Esse acervo de preferências não é exclusivo do pequeno-burguês, porque o feio é parte da realidade e principalmente do que ela tem de natural. Ou seja, o feio é basicamente inumano, não criado, ele é natural como a putrefação. Todas as classes inclinam-se ou pelo menos têm seu número de integrantes que se inclinam ao feio.

Particular da pequena-burguesia é a vergonha e a necessidade de encontrar justificações para sua inclinação para a descomposição, o sangue, as carnes, as fezes, os vermes, o feio natural e fisiológico, enfim. 

As maneiras de justificar a busca e a envergonhada apreciação do feio são sua interdição moral e uma suposta aproximação por busca de conhecimento e fornecimento de exemplos. Ora, é claro que se abordam muito mais à vontade as coisas proibidas que as permitidas e que é livre o uso de qualquer coisa para dar exemplos moralmente edificantes.

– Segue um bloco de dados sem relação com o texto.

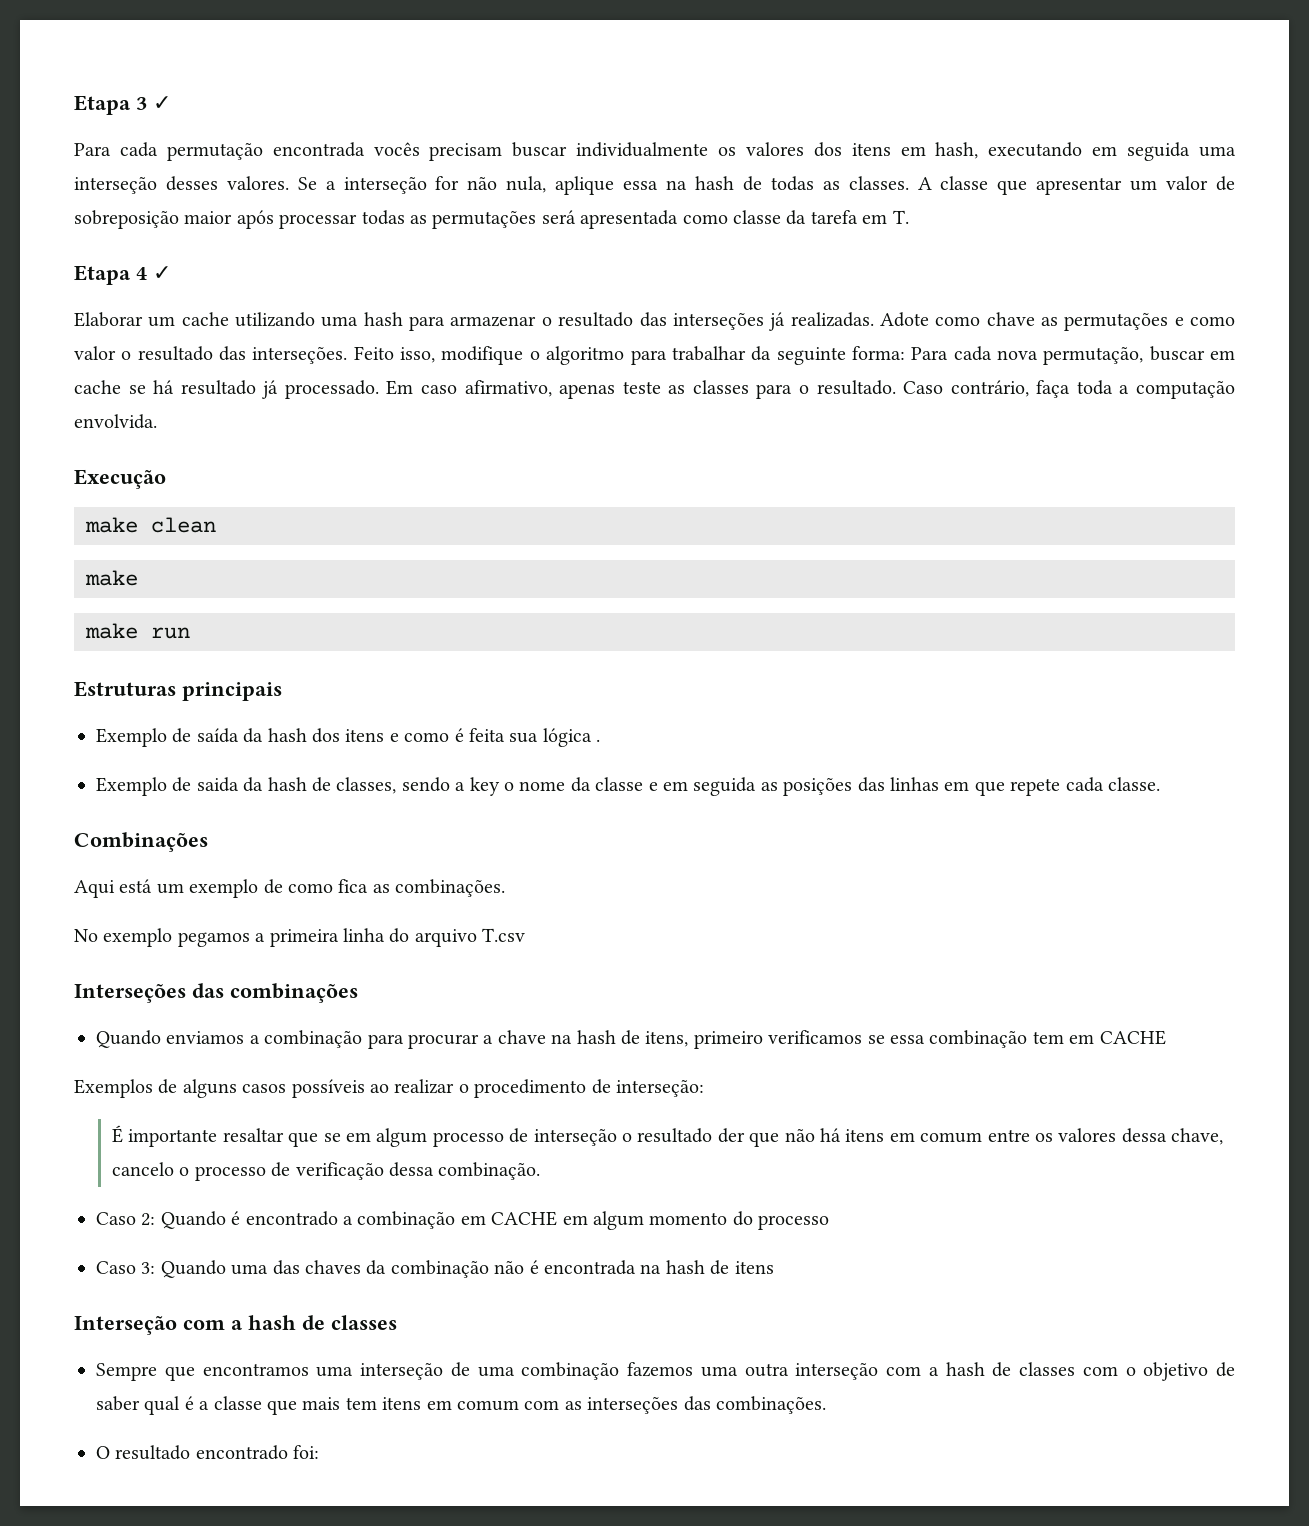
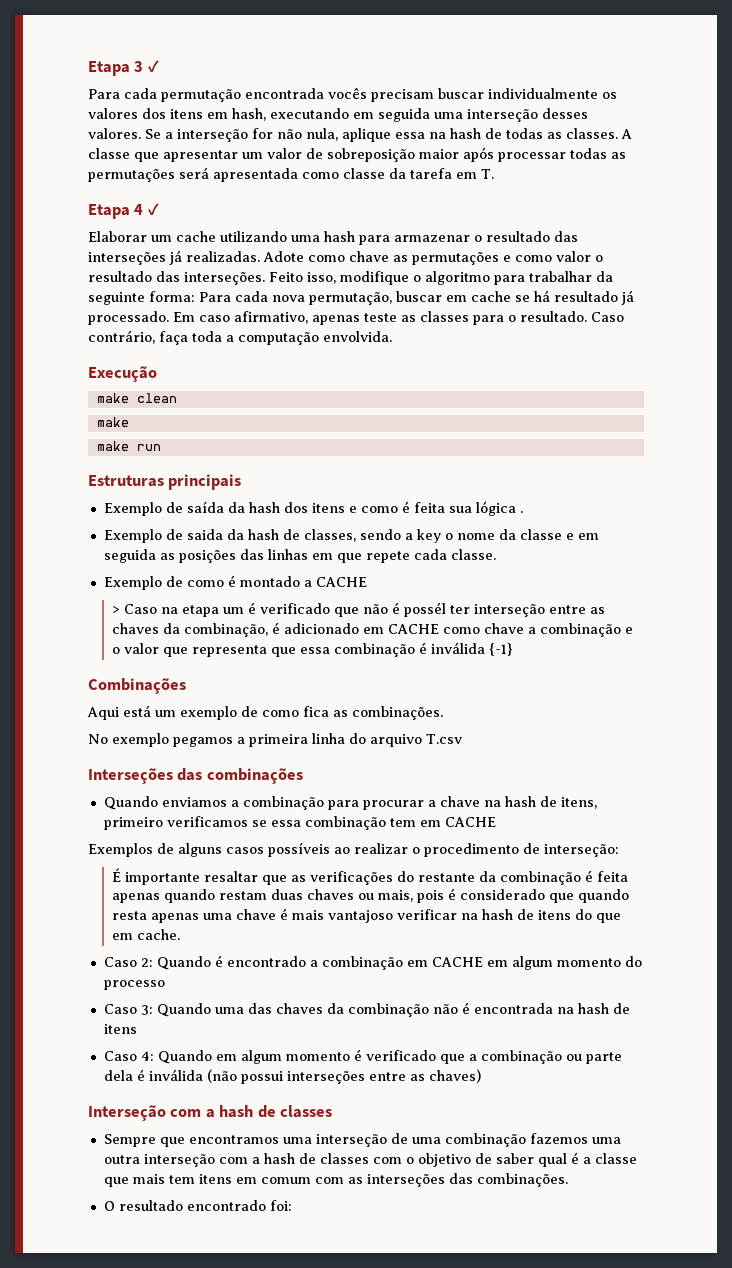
+ Exemplo de como é montado a CACHE
+ > Caso na etapa um é verificado que não é possél ter interseção entre as chaves da combinação, é adicionado em CACHE como chave a combinação e o valor que representa que essa combinação é inválida {-1}
- É importante resaltar que se em algum processo de interseção o resultado der que não há itens em comum entre os valores dessa chave, cancelo o processo de verificação dessa combinação.
+ É importante resaltar que as verificações do restante da combinação é feita apenas quando restam duas chaves ou mais, pois é considerado que quando resta apenas uma chave é mais vantajoso verificar na hash de itens do que em cache.
+ Caso 4: Quando em algum momento é verificado que a combinação ou parte dela é inválida (não possui interseções entre as chaves)

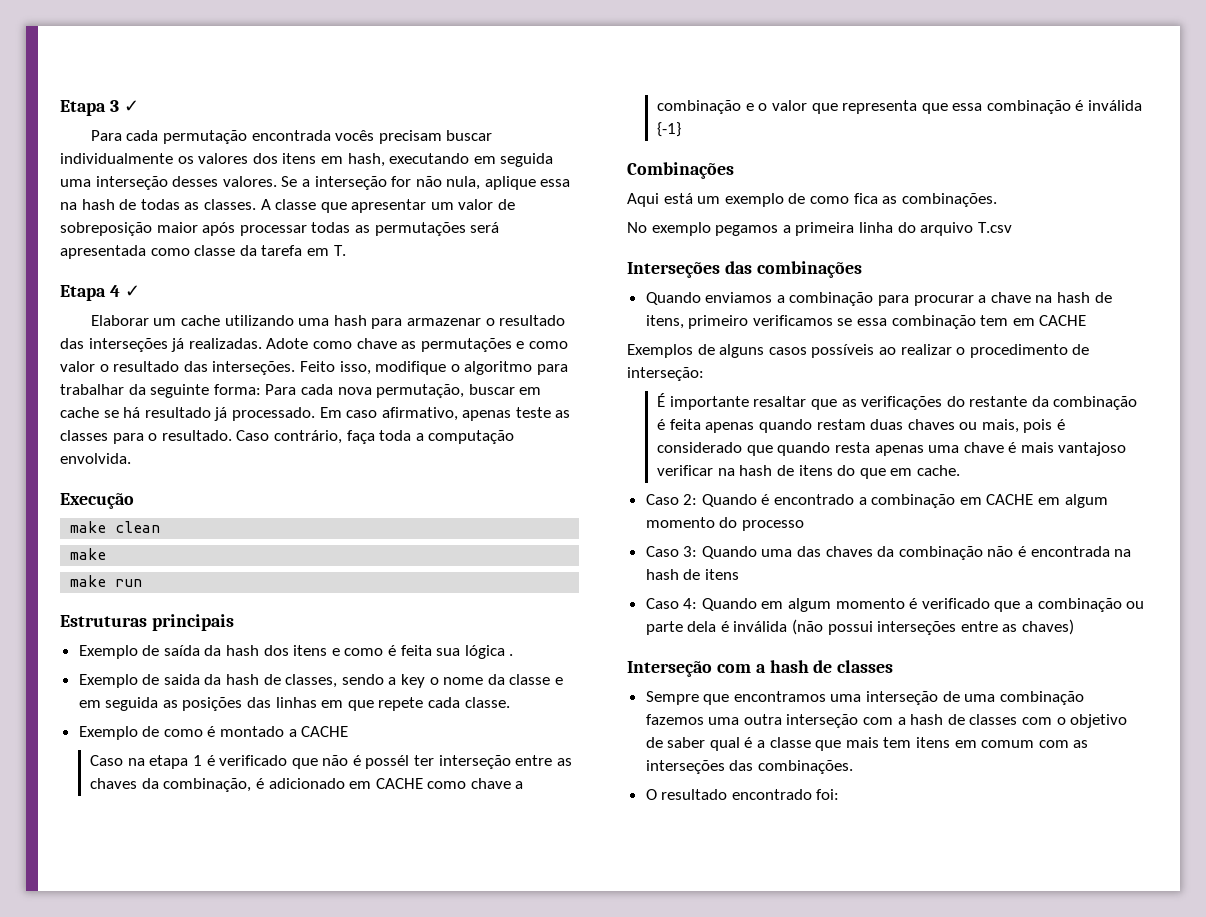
- > Caso na etapa um é verificado que não é possél ter interseção entre as chaves da combinação, é adicionado em CACHE como chave a combinação e o valor que representa que essa combinação é inválida {-1}
+ Caso na etapa 1 é verificado que não é possél ter interseção entre as chaves da combinação, é adicionado em CACHE como chave a combinação e o valor que representa que essa combinação é inválida {-1}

Vem-me à memória algo exemplar: nas escolas de direito, é usual haver uma ou duas disciplinas de medicina legal. Há dois pólos centrais de interesse na medicina legal e são as psicopatias e os exames cadavéricos. Por isso, são usuais visitas dos acadêmicos, guiados pelo professor, aos institutos de medicina legal, onde se examinam cadáveres.

Poucas coisas são tão concorridas no curso de direito quanto estas visitas às morgues, onde há cadáveres abertos do externo à virilha, de ombro a ombro, escalpelados, onde há órgão internos a serem pesados, sangue por toda parte.

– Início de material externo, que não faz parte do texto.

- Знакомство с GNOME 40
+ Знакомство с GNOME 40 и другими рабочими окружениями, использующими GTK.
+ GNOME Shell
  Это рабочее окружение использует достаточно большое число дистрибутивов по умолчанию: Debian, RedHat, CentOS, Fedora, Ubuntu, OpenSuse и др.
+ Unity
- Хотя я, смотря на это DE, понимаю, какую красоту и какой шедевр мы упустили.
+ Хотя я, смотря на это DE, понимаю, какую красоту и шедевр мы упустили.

Embora concorridas estas visitas ao santuário dos corpos mortos e abertos, ninguém diz ter prazer nelas, o que é de uma mendacidade grande até para acadêmicos de direito. Convém dizer que estas visitas aos institutos médicos legais não são obrigatórias e não há sanções para os alunos que não quiserem ir. Quase todos vão, todavia…

Esse gosto tem de justificar-se por um discurso científico, ou seja, os apreciadores de cadáveres abertos dirão que recolheram muitas e preciosas informações naquele espetáculo de corta e costura, dirão que foi muito proveitoso cientificamente e coisas do gênero. Ora, ninguém aprendeu coisa alguma nessas duas horas de contato com a morte talhada, nem poderia, que não há como recolher conhecimentos de anatomia em duas horas.

Nesse ponto, é interessante notar que a única coisa a chegar perto de rivalizar, em volume, com a pornografia, na internet, são as imagens de acidentes com corpos destroçados, sangue, vísceras e coisas do gênero.

Semelhante a esta apreciação da morte justificada por aquisição de conhecimentos científicos, acontece com a interdição moral da homossexualidade. É precisamente esta proibição que permite a abordagem constante do assunto, o eterno retorno ao assunto com uma justificação moralizante.

Na verdade, o mergulho na proibição moral da homossexualidade, interdição nitidamente religiosa, deve-se ao gosto pelo assunto. É interessantíssimo observar uma aberração conceitual muito em moda recentemente, uma coisa que atende pelo nome de cura gay e é divulgada e praticada por pastores reformados neo-pentecostais.

A idéia é absurda, na medida em que não se curam coisas normais, mas isto não é o que interessa aqui. Interessa é que os ferrenhos praticantes da cura gay frequentemente são flagrados na prática de atos homossexuais! Muito frequentemente, na verdade, o que indica, além de sentimento de culpa, o interesse em estar em contato com o assunto com uma justificação, uma desculpa.

Erigiram a justificação moralizante e exemplar em muro a esconder os gostos e desejos reais, inconfessáveis porque o vulgo sente muita vergonha de ser humano.